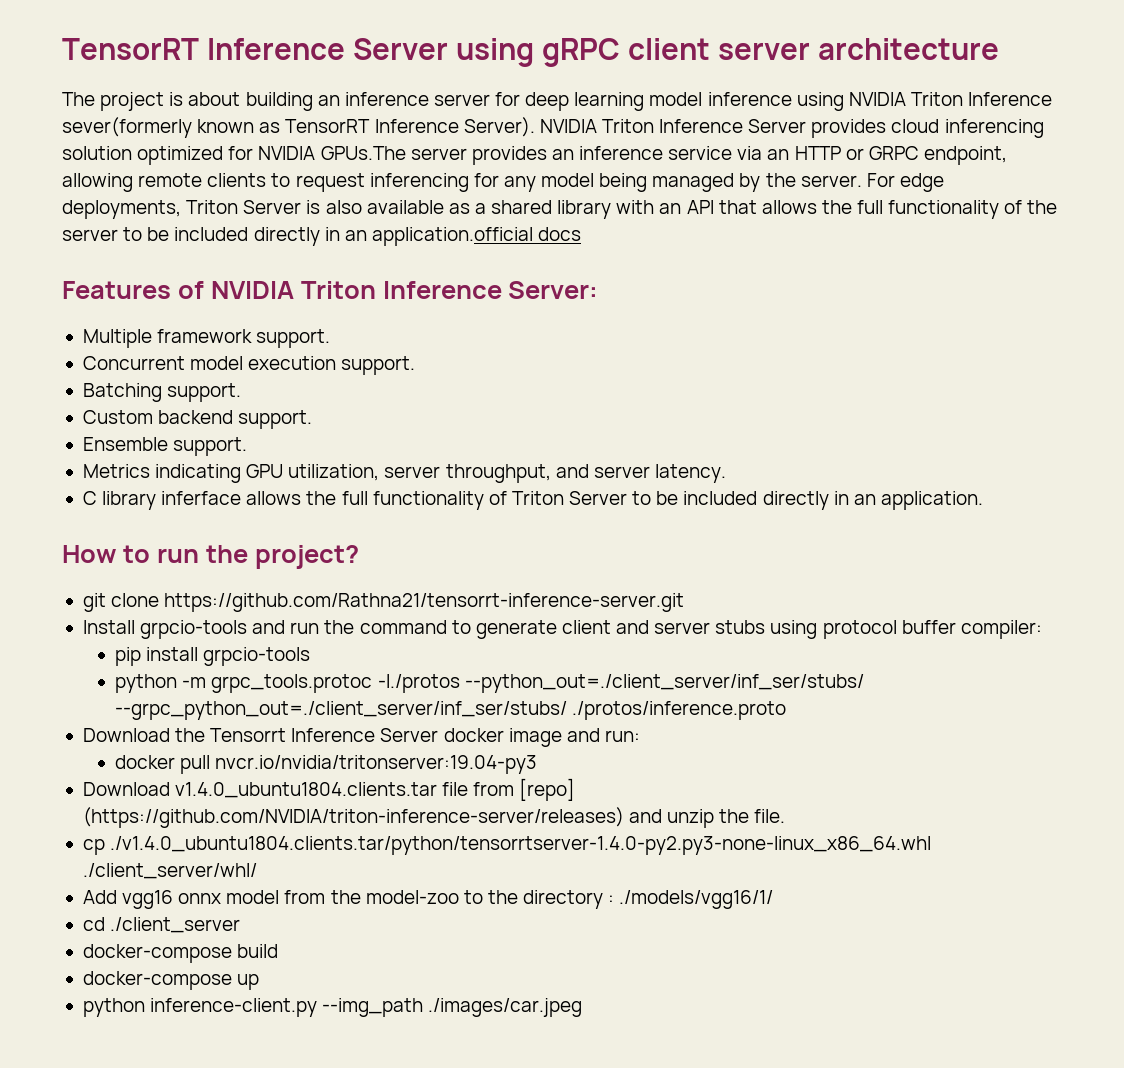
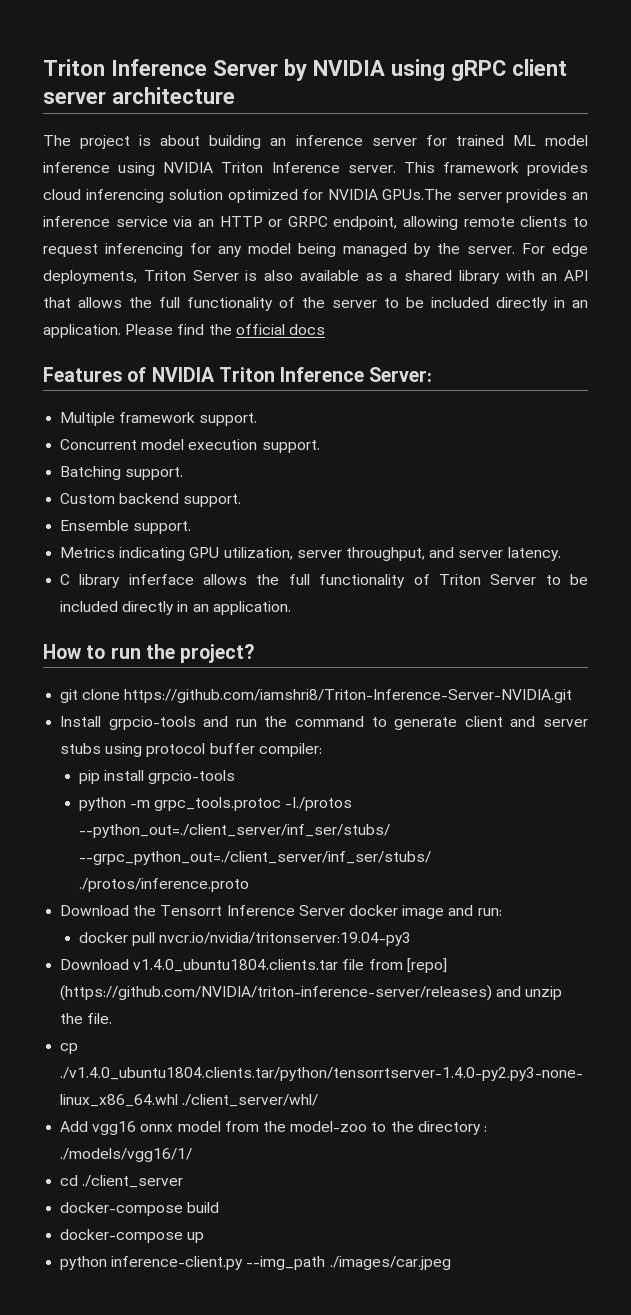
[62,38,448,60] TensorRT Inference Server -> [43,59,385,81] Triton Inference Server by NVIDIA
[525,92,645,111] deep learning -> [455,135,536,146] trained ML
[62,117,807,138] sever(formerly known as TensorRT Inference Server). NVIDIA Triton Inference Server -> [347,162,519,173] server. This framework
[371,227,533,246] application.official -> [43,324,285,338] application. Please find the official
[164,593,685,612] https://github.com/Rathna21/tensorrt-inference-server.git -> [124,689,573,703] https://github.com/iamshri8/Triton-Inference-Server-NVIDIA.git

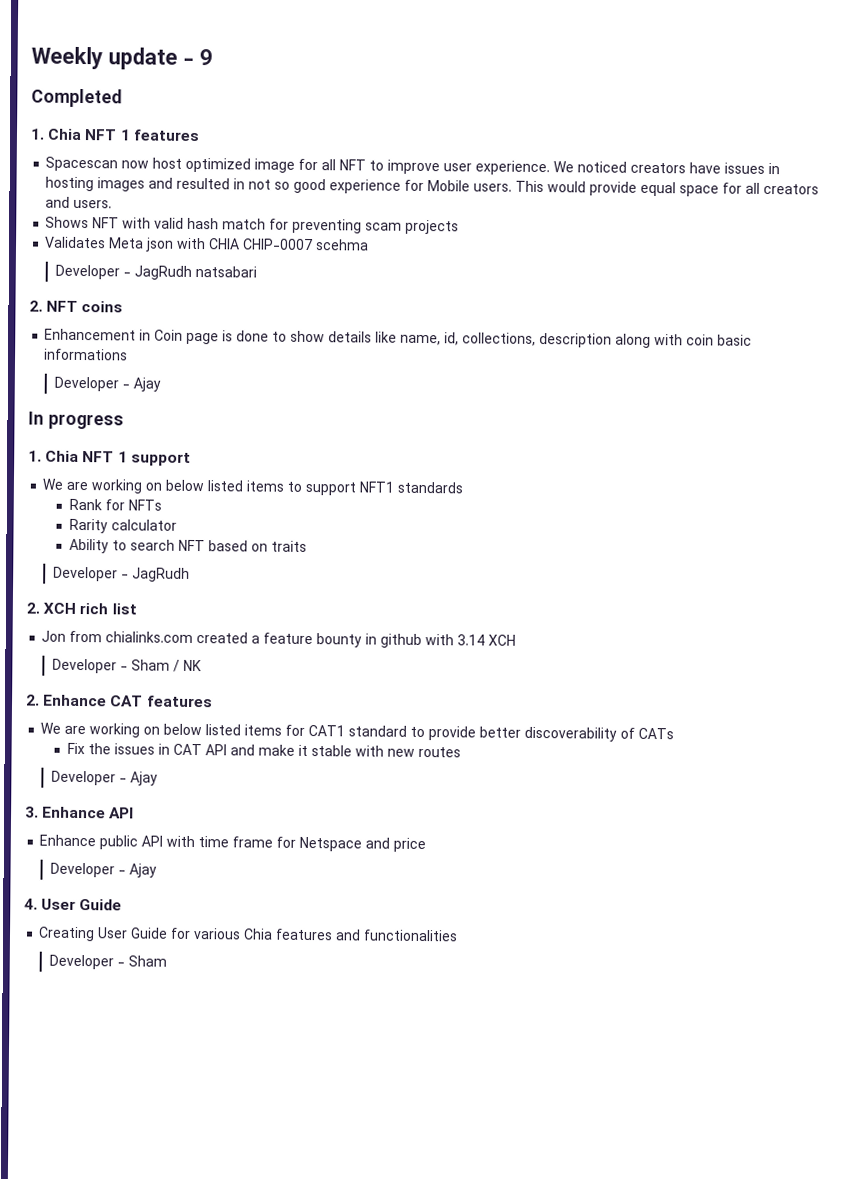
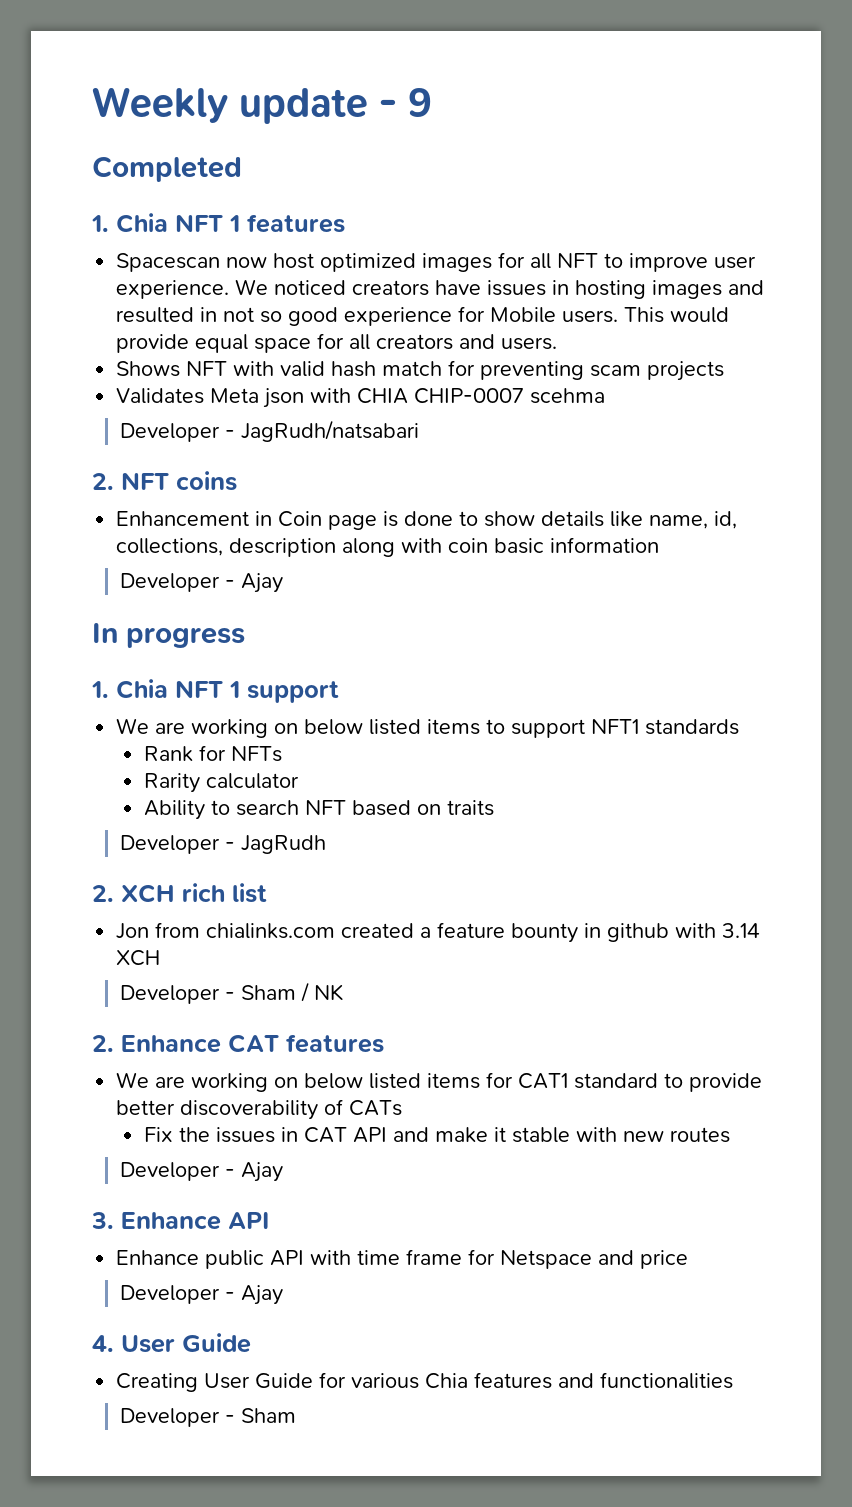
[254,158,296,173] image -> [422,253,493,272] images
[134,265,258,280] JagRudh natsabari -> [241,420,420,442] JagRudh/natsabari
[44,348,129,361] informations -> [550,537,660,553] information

* _WHAT IS EXPECTED_:
Your copy should match every entry above exactly and contain no pictures.

* _RESULT OF THIS EXERCISE_:
[62,38,448,60] TensorRT Inference Server -> [43,59,385,81] Triton Inference Server by NVIDIA
[525,92,645,111] deep learning -> [455,135,536,146] trained ML
[62,117,807,138] sever(formerly known as TensorRT Inference Server). NVIDIA Triton Inference Server -> [347,162,519,173] server. This framework
[371,227,533,246] application.official -> [43,324,285,338] application. Please find the official
[164,593,685,612] https://github.com/Rathna21/tensorrt-inference-server.git -> [124,689,573,703] https://github.com/iamshri8/Triton-Inference-Server-NVIDIA.git

[254,158,296,173] image -> [422,253,493,272] images
[134,265,258,280] JagRudh natsabari -> [241,420,420,442] JagRudh/natsabari
[44,348,129,361] informations -> [550,537,660,553] information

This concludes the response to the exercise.